200 points (20% of grade)

This unit introduces fundamental principles that will be central to the rest of the course. Employing the framing concept of the “onboarding process” that many companies or institutions use to orient new employees, the project will establish the course’s expectations of you as a worker (writer, editor, collaborator) and for the quality of your work. The project will result will require you to engage a variety of short-form genres typically found or produced in the workplace, including the following:

Digital Bio (10 points). This is a short (~150-word), third-person blurb that tells the class a little about yourself based on criteria that we, as a class, agree upon.

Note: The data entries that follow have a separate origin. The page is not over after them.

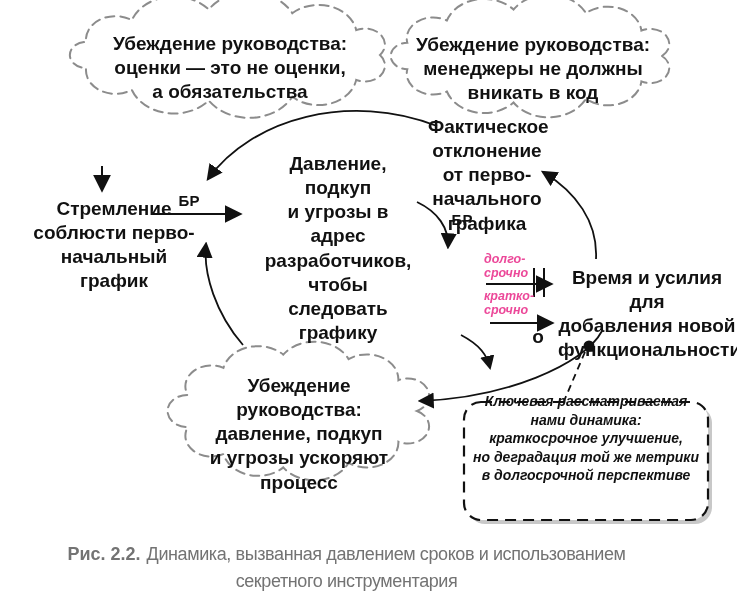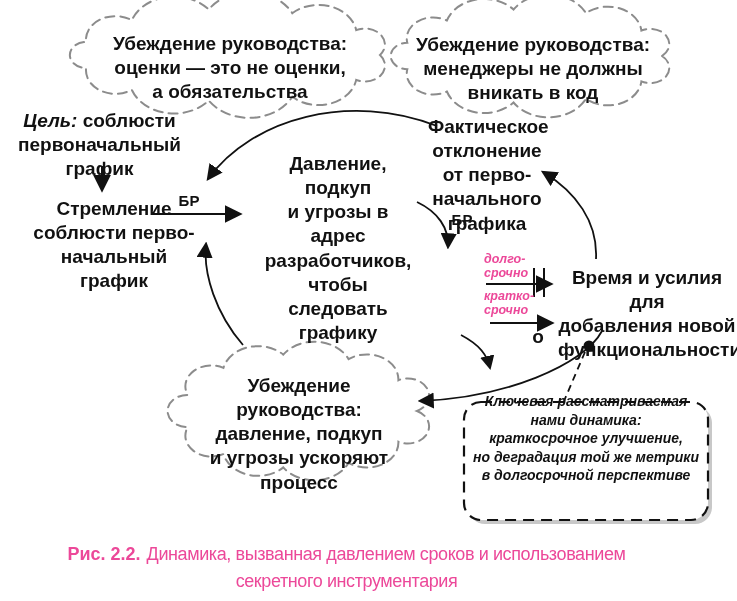--- a/index.html
+++ b/index.html
@@ -63,9 +63,6 @@
 менеджеры не должны
 вникать в код</div>
 
-  <div class="txt" style="left:17px;top:109px;width:165px;"><span class="goal-em">Цель:</span><span> соблюсти
-первоначальный
-график</span></div>
 
   <div class="txt" style="left:0px;top:197px;width:166px;padding-left:31px;">Стремление
 соблюсти перво-

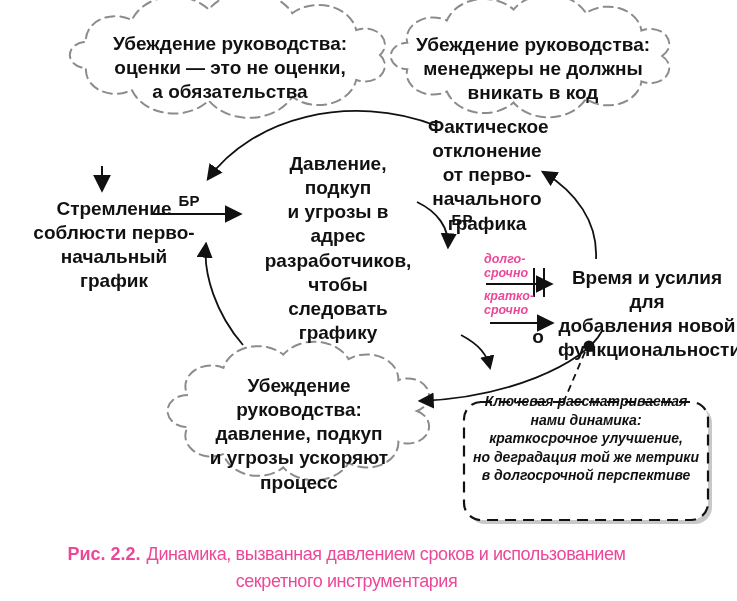--- a/index.html
+++ b/index.html
@@ -14,7 +14,7 @@
   .callout-txt{font-style:italic;font-size:14px;line-height:1.33;}
   .caption{position:absolute;left:0;top:541px;width:693px;text-align:center;
            font-weight:normal;font-size:18px;line-height:1.5;letter-spacing:-0.4px;
-           white-space:pre-line;color:#ec4899;}
+           white-space:pre-line;color:#737373;}
   .caption .cap-label{font-weight:bold;letter-spacing:0;margin-right:6px;}
 </style>
 </head>

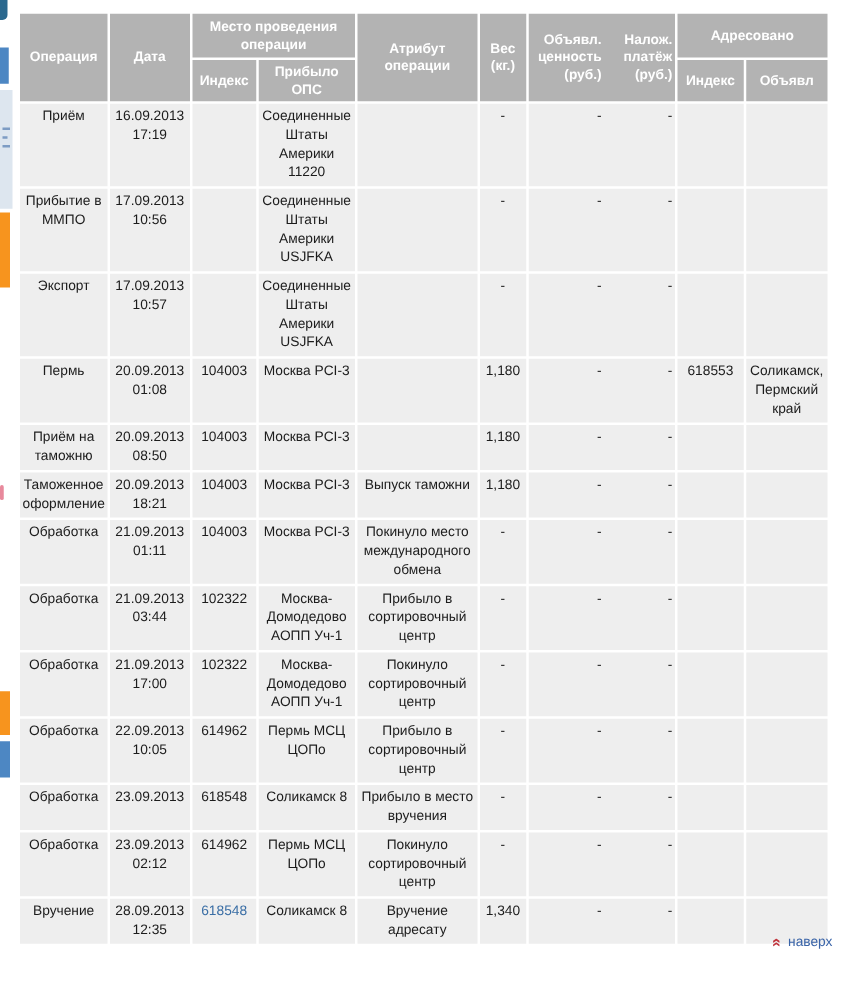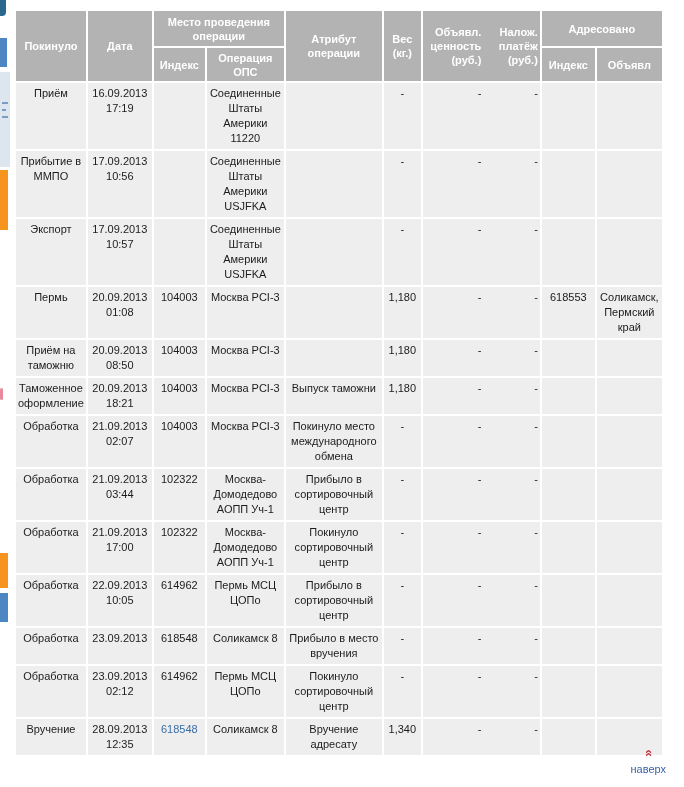--- a/index.html
+++ b/index.html
@@ -87,7 +87,7 @@
   </colgroup>
   <thead>
     <tr>
-      <th rowspan="2">Покинуло</th>
+      <th rowspan="2">Операция</th>
       <th rowspan="2">Дата</th>
       <th colspan="2">Место проведения операции</th>
       <th rowspan="2">Атрибут операции</th>

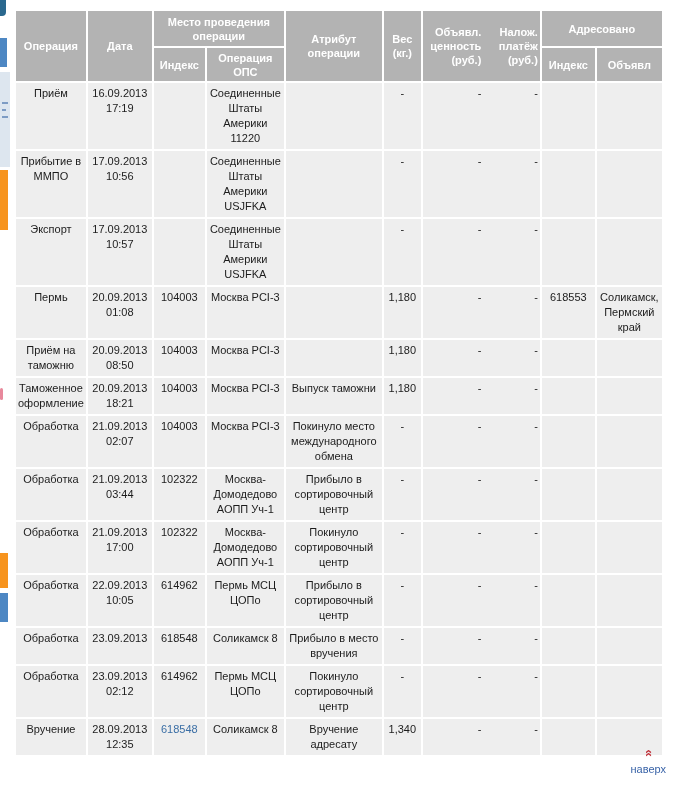--- a/index.html
+++ b/index.html
@@ -102,7 +102,7 @@
     </tr>
     <tr>
       <th>Индекс</th>
-      <th>Операция ОПС</th>
+      <th>Прибыло ОПС</th>
       <th>Индекс</th>
       <th>Объявл</th>
     </tr>

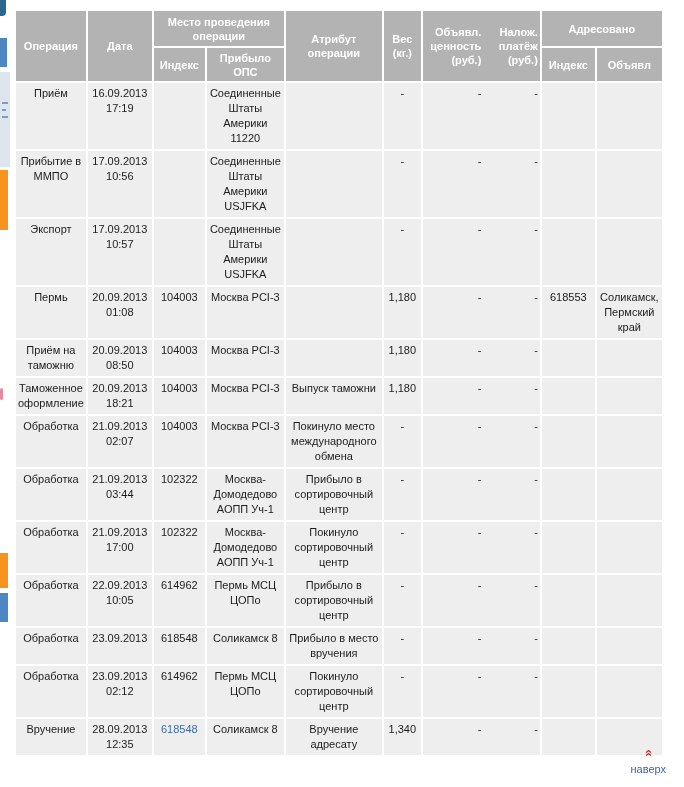--- a/index.html
+++ b/index.html
@@ -226,7 +226,7 @@
         <td>Обработка</td>
         <td>
           <div>21.09.2013</div>
-          <div>02:07</div>
+          <div>01:11</div>
         </td>
         <td>104003</td>
         <td>Москва PCI-3</td>

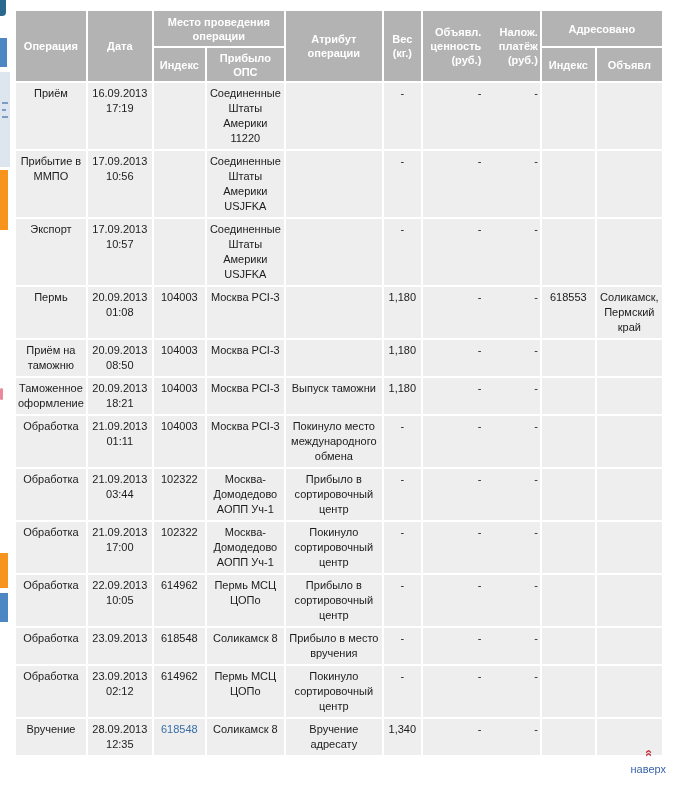--- a/index.html
+++ b/index.html
@@ -43,7 +43,7 @@
   
   .back-top{
     position:absolute;top:748px;right:18px;font-size:11px;
-    display:flex;align-items:center;gap:5px;cursor:pointer;flex-direction:column;
+    display:flex;align-items:center;gap:5px;cursor:pointer;
   }
   .back-top .arr{
     color:#c0333b;font-weight:bold;font-size:13px;display:inline-block;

You’ll include a photo with specific proportions and network with at least 3 classmates by the end of the week by commenting on the “Who We Are” pages (see tab on the above menu).

Audience Analysis Documents (40 points). Using Google Forms, you’ll work with a group to create an online survey that helps assess the class’s competencies and needs for professional writing in a 21st century workplace. Then you will draft a memo to everyone summarizing your findings.

Tech Briefing Proposal (50 points). With a partner, you’ll send me a proposal for a Tech Briefing. In your proposal you will name the technology, give very specific reasons why the class needs to know about it (citing data from the Audience Analysis memos), and describe your plan for usable deliverables.

Claim Letter (40 points). You’ll write a reasoned, polite, reader-centered letter of complaint to a company, organization or professional. This could be in response to a faulty product you purchased or a service that just didn’t meet your expectations.

Cover Letter (60 points). You’ll find a current posting for an entry-level job that you would realistically apply for, then use your understanding of audience analysis and letter-writing to compose a specific, reader-centered letter making a case for your employment.